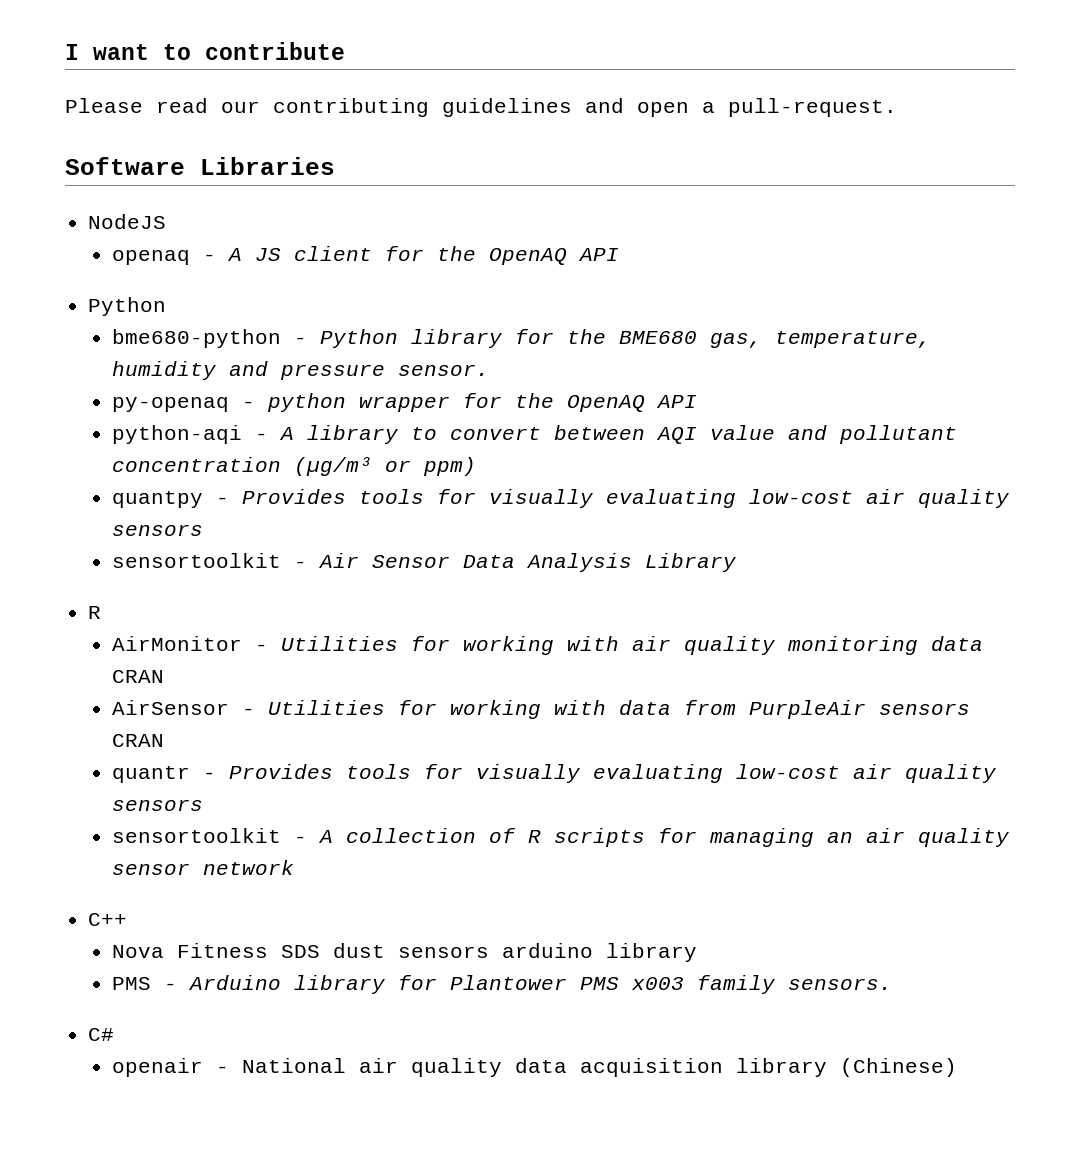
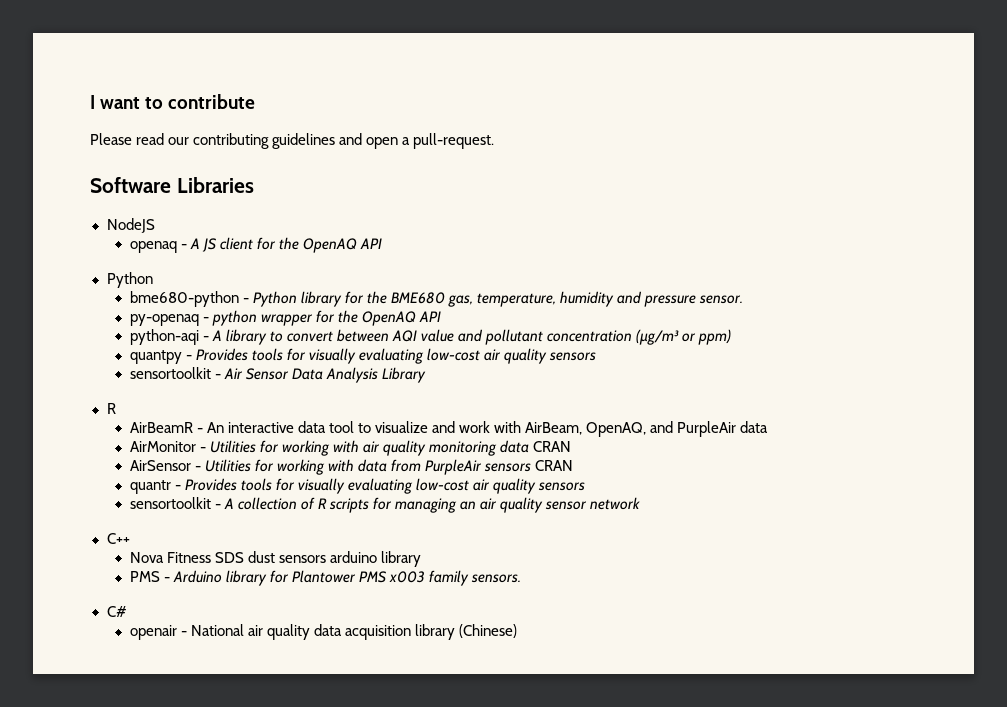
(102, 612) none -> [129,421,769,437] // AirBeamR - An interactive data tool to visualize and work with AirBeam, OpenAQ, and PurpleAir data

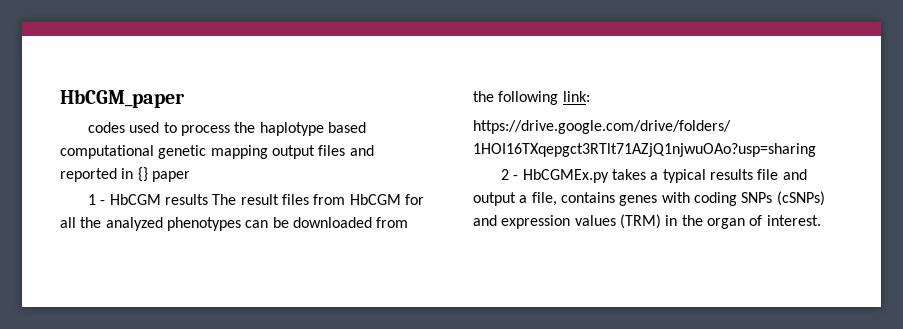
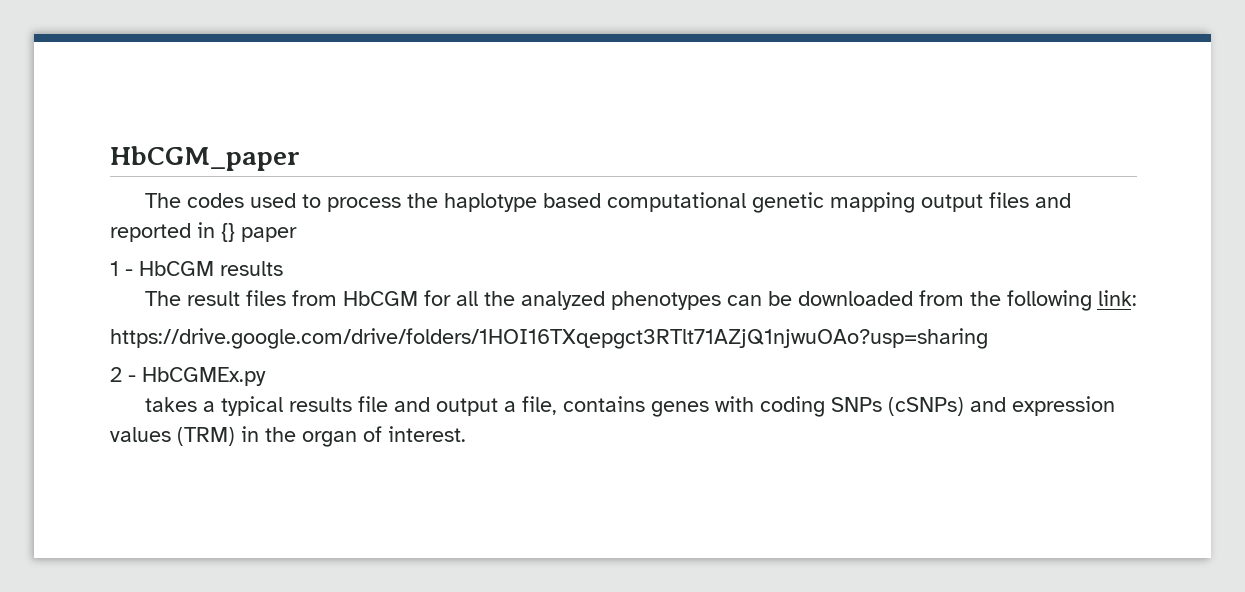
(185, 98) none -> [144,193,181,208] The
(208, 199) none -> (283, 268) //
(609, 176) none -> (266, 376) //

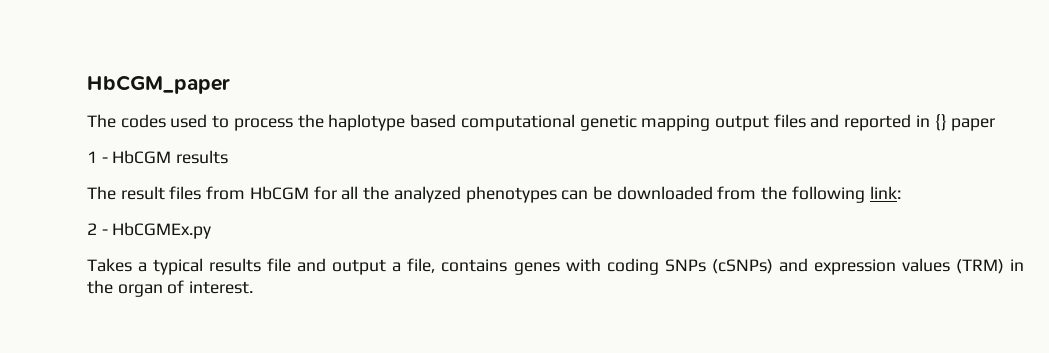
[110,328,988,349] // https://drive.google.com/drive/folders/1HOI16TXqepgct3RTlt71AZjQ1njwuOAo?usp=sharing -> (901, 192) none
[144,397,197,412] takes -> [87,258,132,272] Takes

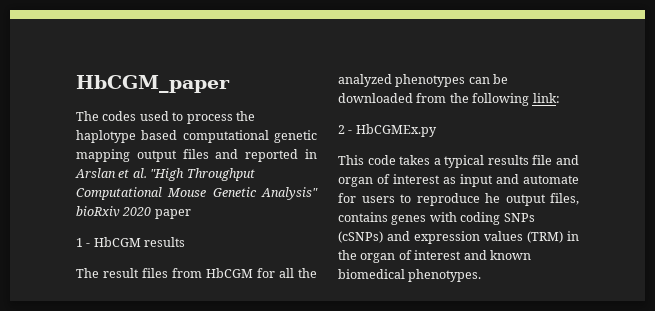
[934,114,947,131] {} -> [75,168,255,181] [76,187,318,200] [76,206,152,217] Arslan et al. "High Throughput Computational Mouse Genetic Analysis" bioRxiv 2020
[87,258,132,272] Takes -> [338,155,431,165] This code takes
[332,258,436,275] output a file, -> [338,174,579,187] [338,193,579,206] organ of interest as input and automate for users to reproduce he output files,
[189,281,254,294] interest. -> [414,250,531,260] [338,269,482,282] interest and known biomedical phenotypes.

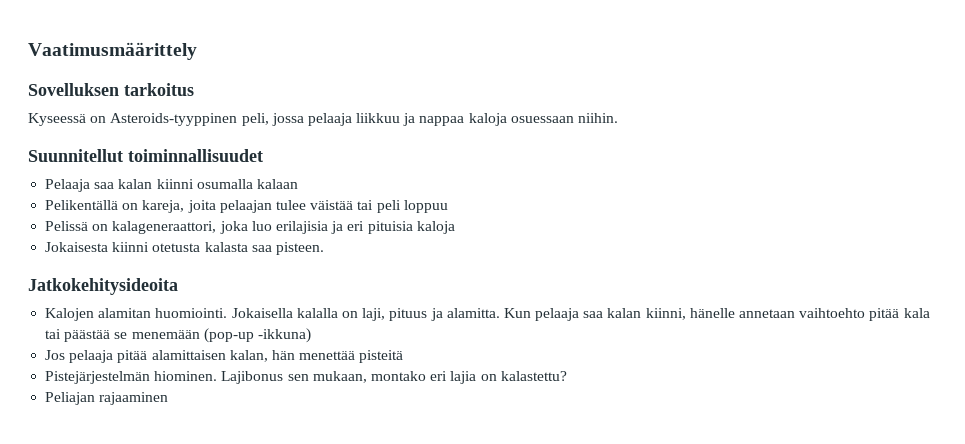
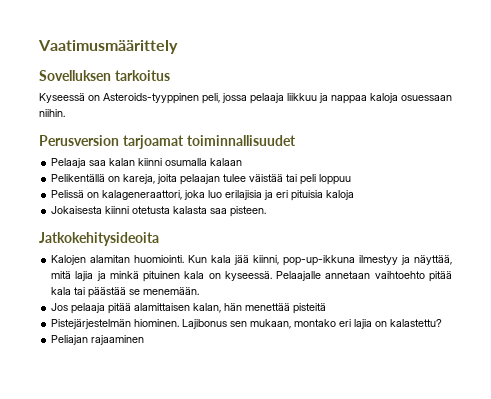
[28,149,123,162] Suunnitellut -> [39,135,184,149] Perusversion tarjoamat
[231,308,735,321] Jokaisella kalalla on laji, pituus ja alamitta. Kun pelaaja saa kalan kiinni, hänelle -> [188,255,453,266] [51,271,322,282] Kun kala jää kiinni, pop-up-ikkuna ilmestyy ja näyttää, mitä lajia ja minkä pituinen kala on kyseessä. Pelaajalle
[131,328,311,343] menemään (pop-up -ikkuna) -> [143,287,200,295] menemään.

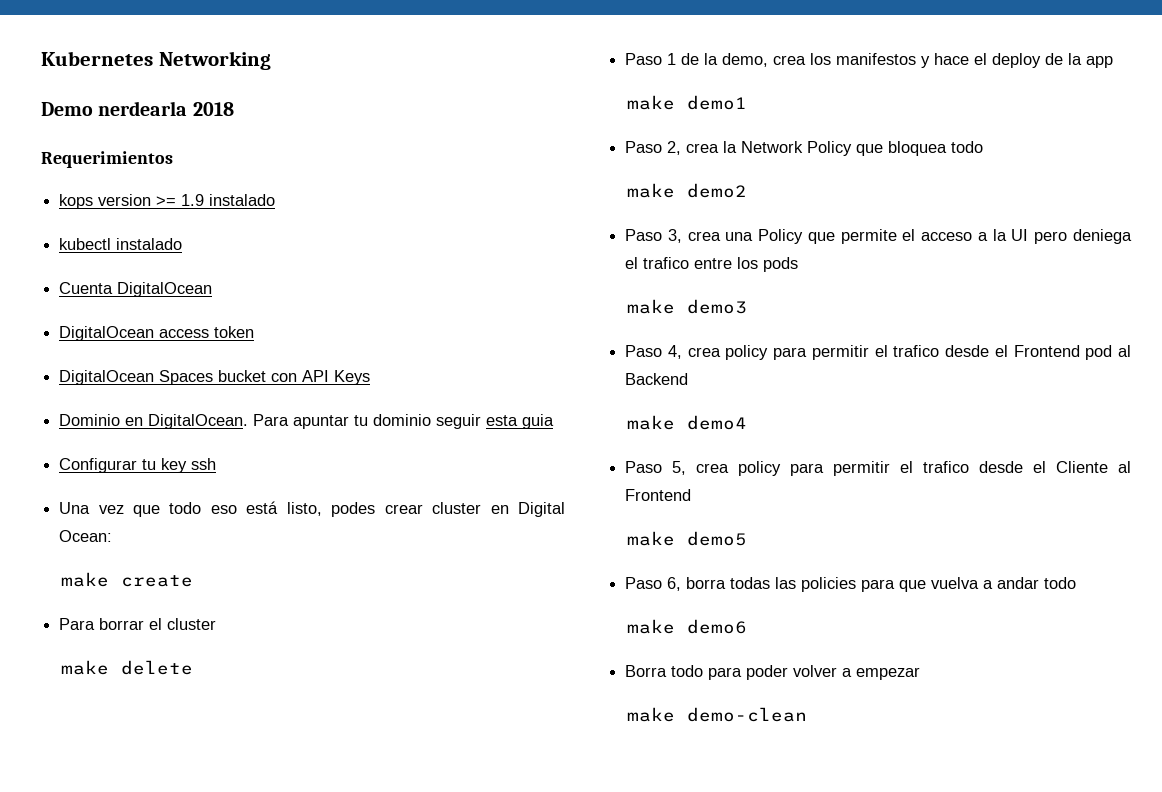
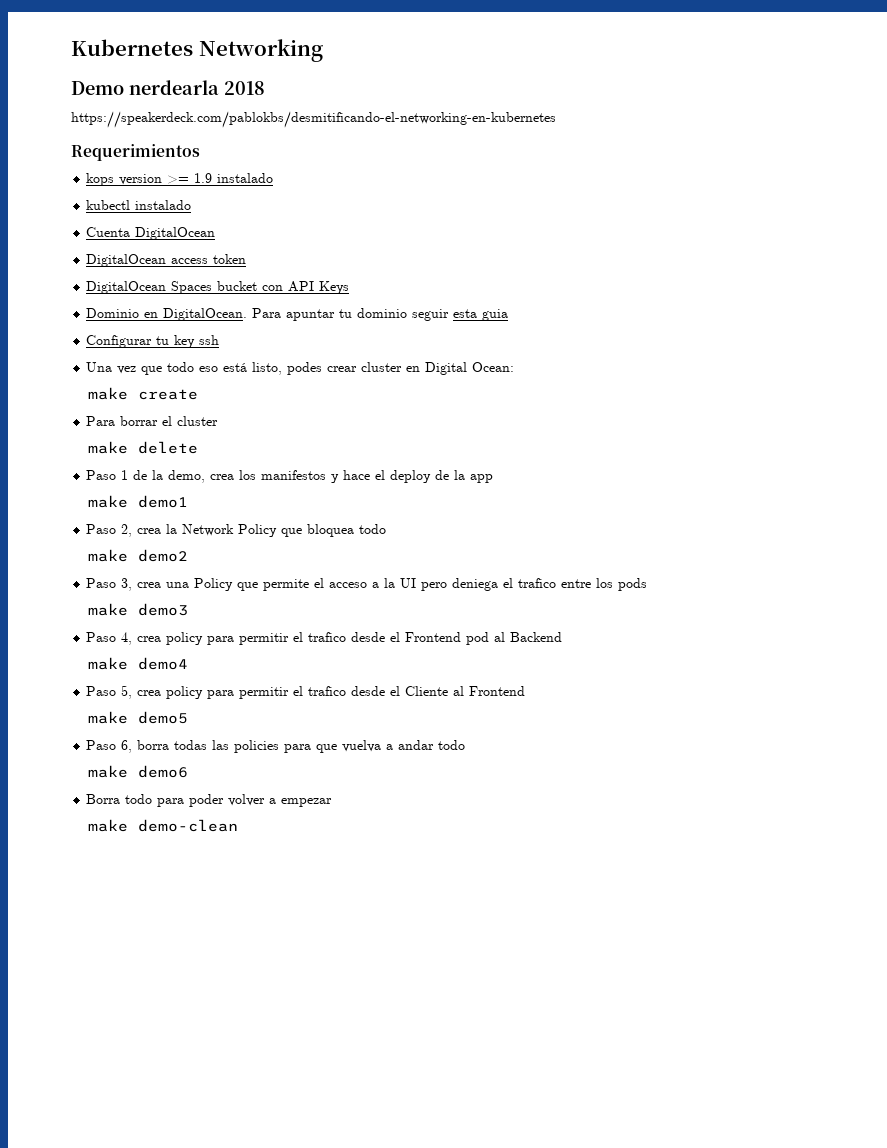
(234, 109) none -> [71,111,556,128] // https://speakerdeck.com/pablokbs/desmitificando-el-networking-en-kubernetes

Problem requirements
Your answer must be an exact repeat of the records above, with the pictures left out.

Answer section
(102, 612) none -> [129,421,769,437] // AirBeamR - An interactive data tool to visualize and work with AirBeam, OpenAQ, and PurpleAir data

(185, 98) none -> [144,193,181,208] The
(208, 199) none -> (283, 268) //
(609, 176) none -> (266, 376) //

[110,328,988,349] // https://drive.google.com/drive/folders/1HOI16TXqepgct3RTlt71AZjQ1njwuOAo?usp=sharing -> (901, 192) none
[144,397,197,412] takes -> [87,258,132,272] Takes

[934,114,947,131] {} -> [75,168,255,181] [76,187,318,200] [76,206,152,217] Arslan et al. "High Throughput Computational Mouse Genetic Analysis" bioRxiv 2020
[87,258,132,272] Takes -> [338,155,431,165] This code takes
[332,258,436,275] output a file, -> [338,174,579,187] [338,193,579,206] organ of interest as input and automate for users to reproduce he output files,
[189,281,254,294] interest. -> [414,250,531,260] [338,269,482,282] interest and known biomedical phenotypes.

[28,149,123,162] Suunnitellut -> [39,135,184,149] Perusversion tarjoamat
[231,308,735,321] Jokaisella kalalla on laji, pituus ja alamitta. Kun pelaaja saa kalan kiinni, hänelle -> [188,255,453,266] [51,271,322,282] Kun kala jää kiinni, pop-up-ikkuna ilmestyy ja näyttää, mitä lajia ja minkä pituinen kala on kyseessä. Pelaajalle
[131,328,311,343] menemään (pop-up -ikkuna) -> [143,287,200,295] menemään.

(234, 109) none -> [71,111,556,128] // https://speakerdeck.com/pablokbs/desmitificando-el-networking-en-kubernetes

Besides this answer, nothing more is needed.